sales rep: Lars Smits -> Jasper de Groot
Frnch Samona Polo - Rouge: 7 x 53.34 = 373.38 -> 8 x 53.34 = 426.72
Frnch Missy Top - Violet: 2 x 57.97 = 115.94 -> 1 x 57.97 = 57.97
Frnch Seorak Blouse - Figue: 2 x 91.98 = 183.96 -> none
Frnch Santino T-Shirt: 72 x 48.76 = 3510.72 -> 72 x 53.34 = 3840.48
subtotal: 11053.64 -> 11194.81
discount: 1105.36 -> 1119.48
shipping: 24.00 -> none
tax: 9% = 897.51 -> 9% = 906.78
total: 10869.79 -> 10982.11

---

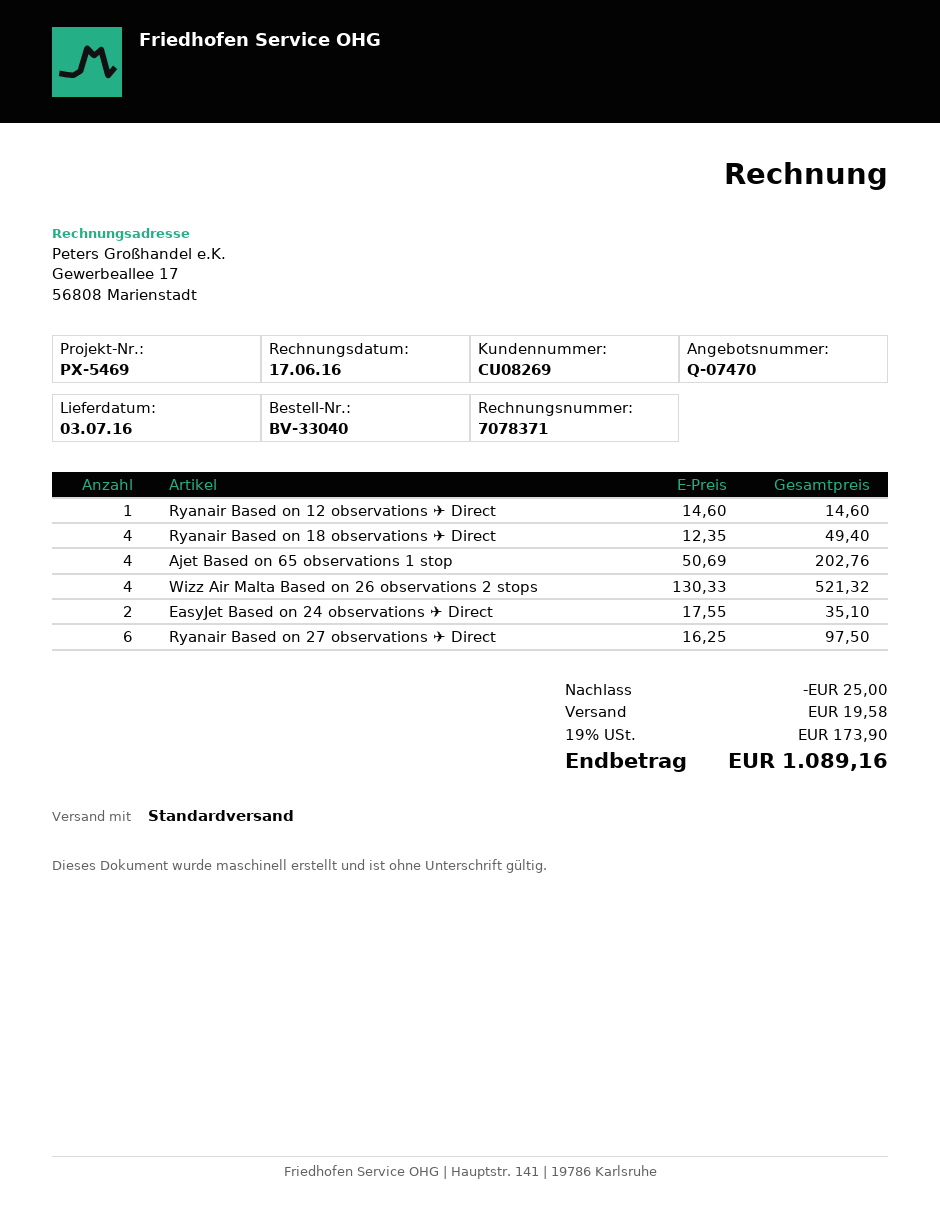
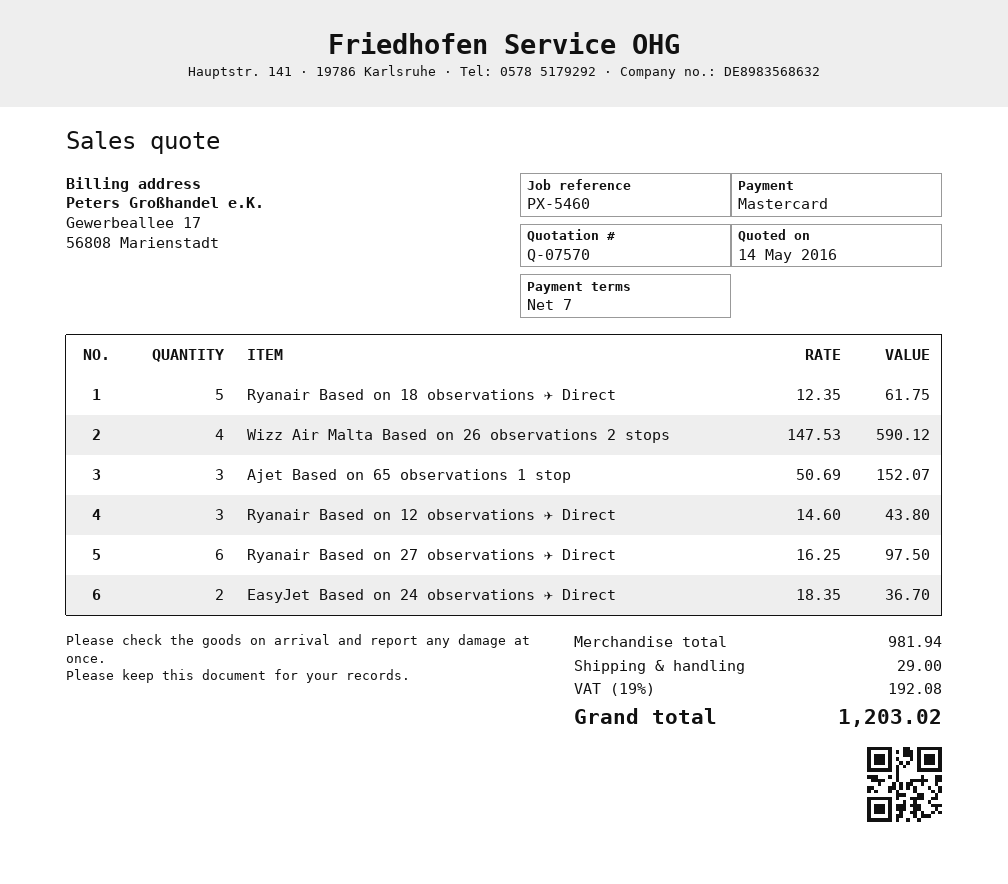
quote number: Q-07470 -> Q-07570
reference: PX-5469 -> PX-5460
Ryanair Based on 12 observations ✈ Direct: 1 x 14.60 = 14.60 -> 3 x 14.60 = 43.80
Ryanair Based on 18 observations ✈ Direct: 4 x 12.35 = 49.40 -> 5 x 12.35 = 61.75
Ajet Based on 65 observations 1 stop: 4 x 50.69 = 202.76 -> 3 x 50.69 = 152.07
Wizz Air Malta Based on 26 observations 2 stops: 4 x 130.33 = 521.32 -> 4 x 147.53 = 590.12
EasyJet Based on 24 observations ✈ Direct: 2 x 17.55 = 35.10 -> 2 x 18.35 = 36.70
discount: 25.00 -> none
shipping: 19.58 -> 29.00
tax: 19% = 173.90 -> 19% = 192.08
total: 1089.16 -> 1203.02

# Directions
Scan the data, and report each line that uses the word "Ryanair".

# Completed task
Ryanair Based on 12 observations ✈ Direct: 1 x 14.60 = 14.60 -> 3 x 14.60 = 43.80
Ryanair Based on 18 observations ✈ Direct: 4 x 12.35 = 49.40 -> 5 x 12.35 = 61.75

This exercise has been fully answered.